À l’origine de cette stagnation se trouve la confluence de faibles exportations, d’une consommation privée atone et d’investissements chancelants.

La décarbonisation, la numérisation et les changements démographiques exercent une pression à la baisse sur la production potentielle, ce qui amène les analystes à se demander si le malaise de l’Allemagne est une faiblesse temporaire ou un ajustement structurel.

Le professeur Timo Wollmershäuser, de l’Institut ifo, a récemment déclaré: « Pour l’instant, il n’est pas encore clair si la phase actuelle de stagnation est une faiblesse passagère ou une évolution permanente et donc douloureuse de l’économie. »

2. Élections et incertitude budgétaire

Les élections fédérales anticipées en Allemagne, prévues pour février 2025, entraînent une incertitude économique et politique accrue.

Les investisseurs surveillent de près si un nouveau gouvernement saura tirer parti de l’importante capacité budgétaire de l’Allemagne pour stimuler la croissance.

Malgré la capacité budgétaire substantielle de l’Allemagne, avec l’un des ratios dette/PIB les plus bas parmi les principales économies avancées, le « frein à l’endettement » constitutionnel limite les emprunts publics.

Pourtant, des scepticismes subsistent quant à l’existence de la volonté politique nécessaire pour exploiter ce potentiel.

Même si la clause dérogatoire pourrait permettre une relance immédiate, une suppression permanente du frein à l’endettement – ​​essentiel pour débloquer des investissements durables à long terme – est largement considérée comme peu probable.

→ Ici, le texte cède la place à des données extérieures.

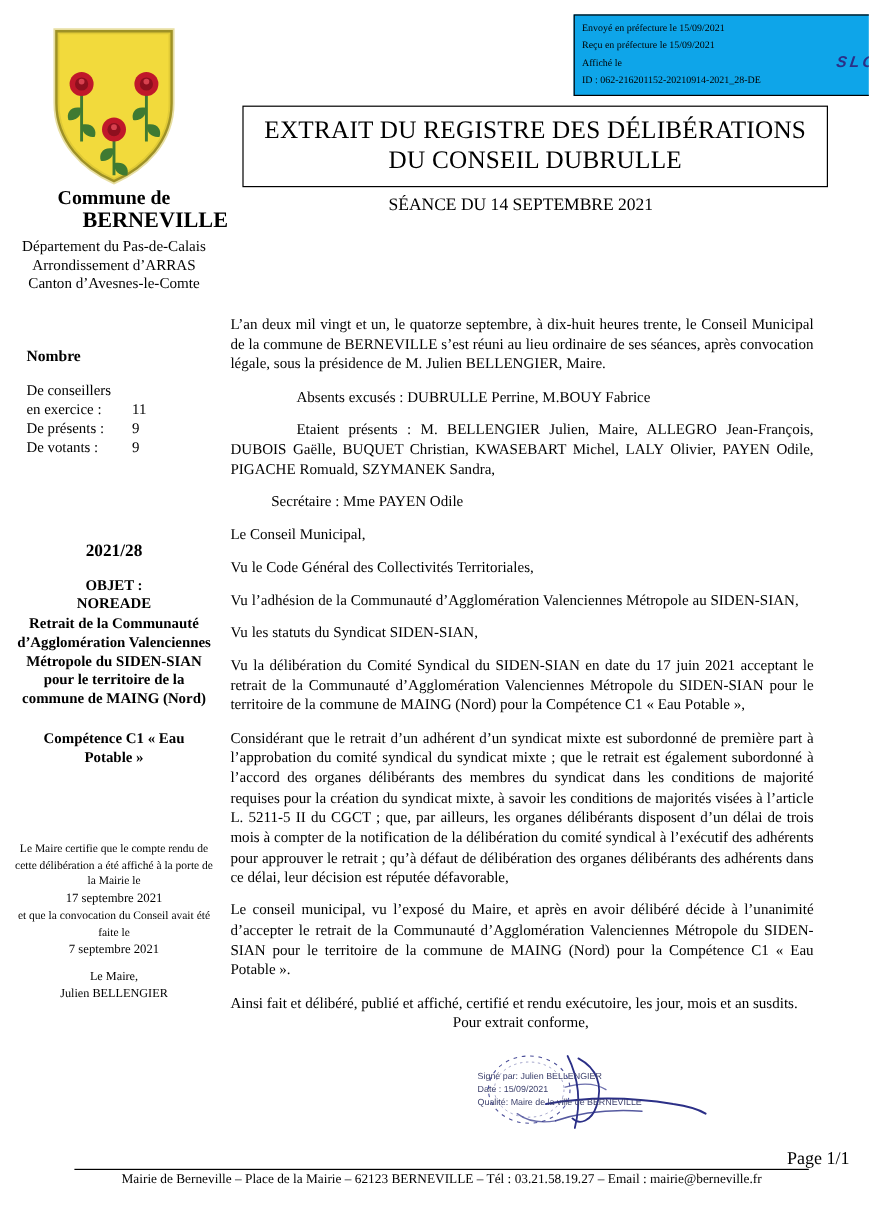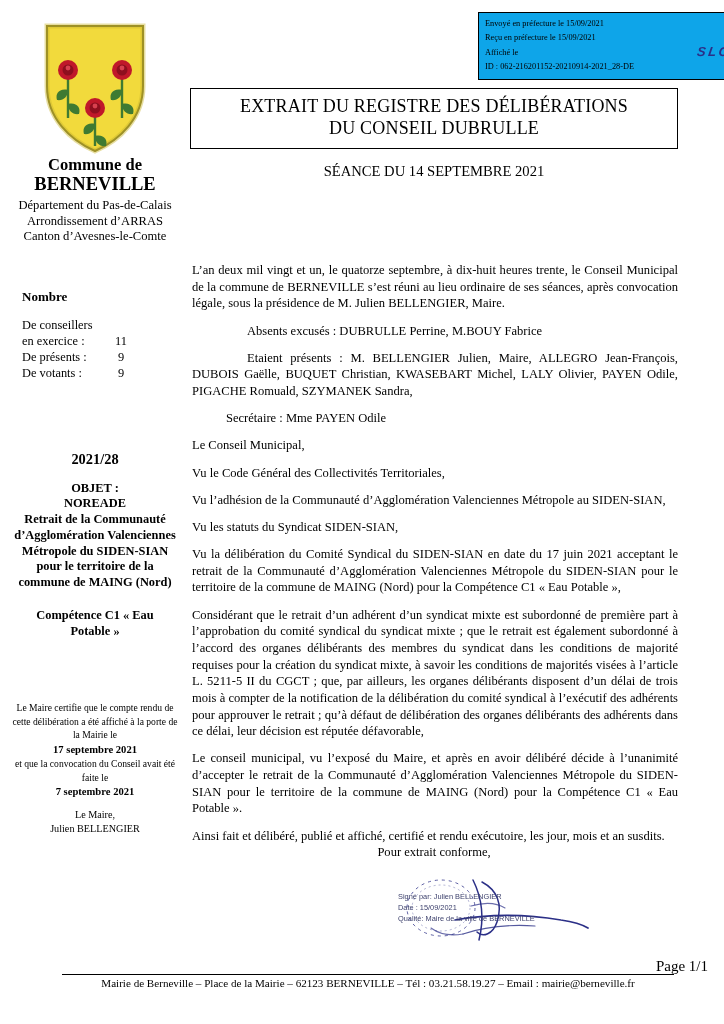"EXTRAIT DU REGISTRE DES DÉLIBÉRATIONS" .title-box { font-size: 18px -> 21px; left: 0 -> 12px }
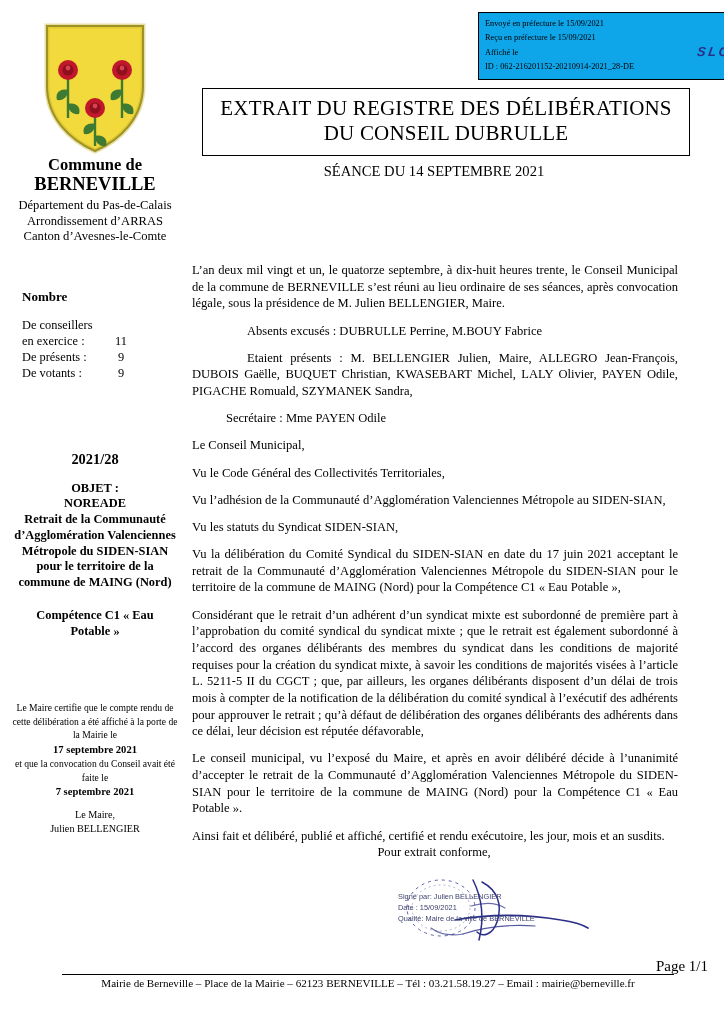"BERNEVILLE" .commune-name .l2 { text-align: none -> right }
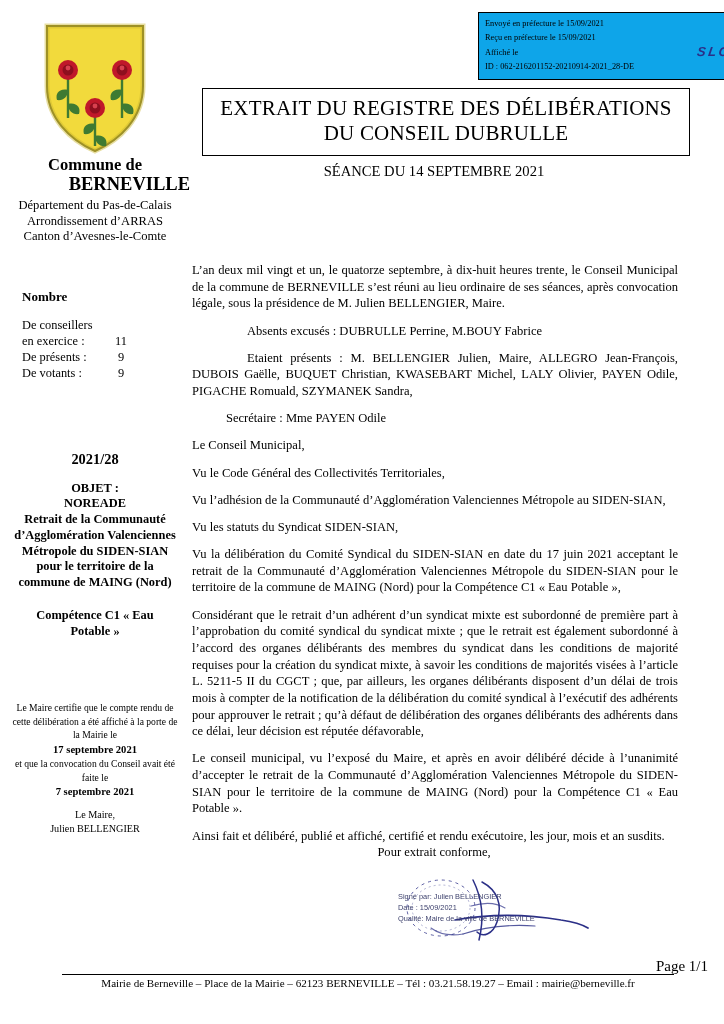"11" .nombre-rows .val { text-align: center -> none }
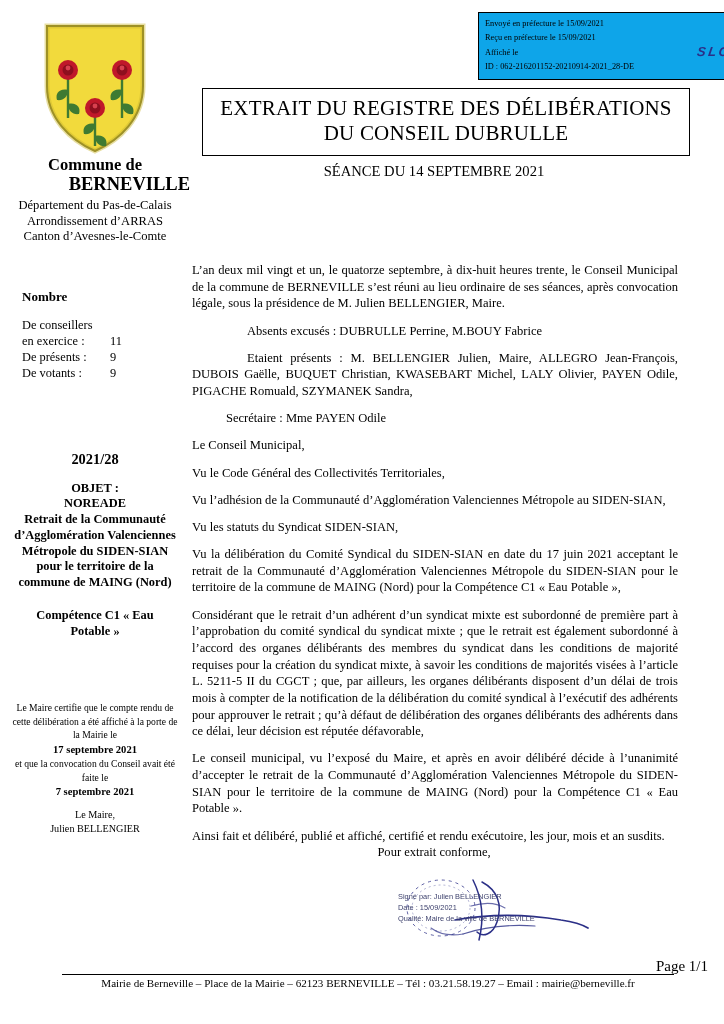"17 septembre 2021" .certif-block .strong { font-weight: bold -> normal }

Les analystes préviennent qu’à moins qu’un nouveau gouvernement n’adopte des réformes favorables à la croissance, telles que des incitations fiscales et des dépenses d’infrastructure, l’Allemagne risque de prendre encore plus de retard sur ses voisins européens.

La Bundesbank a souligné cette urgence en déclarant que « la politique budgétaire devrait être restrictive cette année et dans les deux années à venir ».

L’Institut de Kiel a également souligné que l’incertitude liée aux élections a déjà ébranlé la confiance des entreprises, retardant encore davantage les décisions d’investissement.

3. Perte de compétitivité dans l’industrie automobile

Le secteur automobile allemand, un pilier clé de son économie, continue de perdre en compétitivité à l’échelle mondiale.

Des acteurs autrefois dominants comme Volkswagen, BMW et Mercedes-Benz ont progressivement perdu des parts de marché au profit des constructeurs américains et chinois.

Selon Goldman Sachs : « La Chine est passée du statut de principal marché d’exportation de l’Allemagne à celui de principal concurrent », en particulier dans des secteurs comme les véhicules électriques, où les constructeurs automobiles allemands sont à la traîne.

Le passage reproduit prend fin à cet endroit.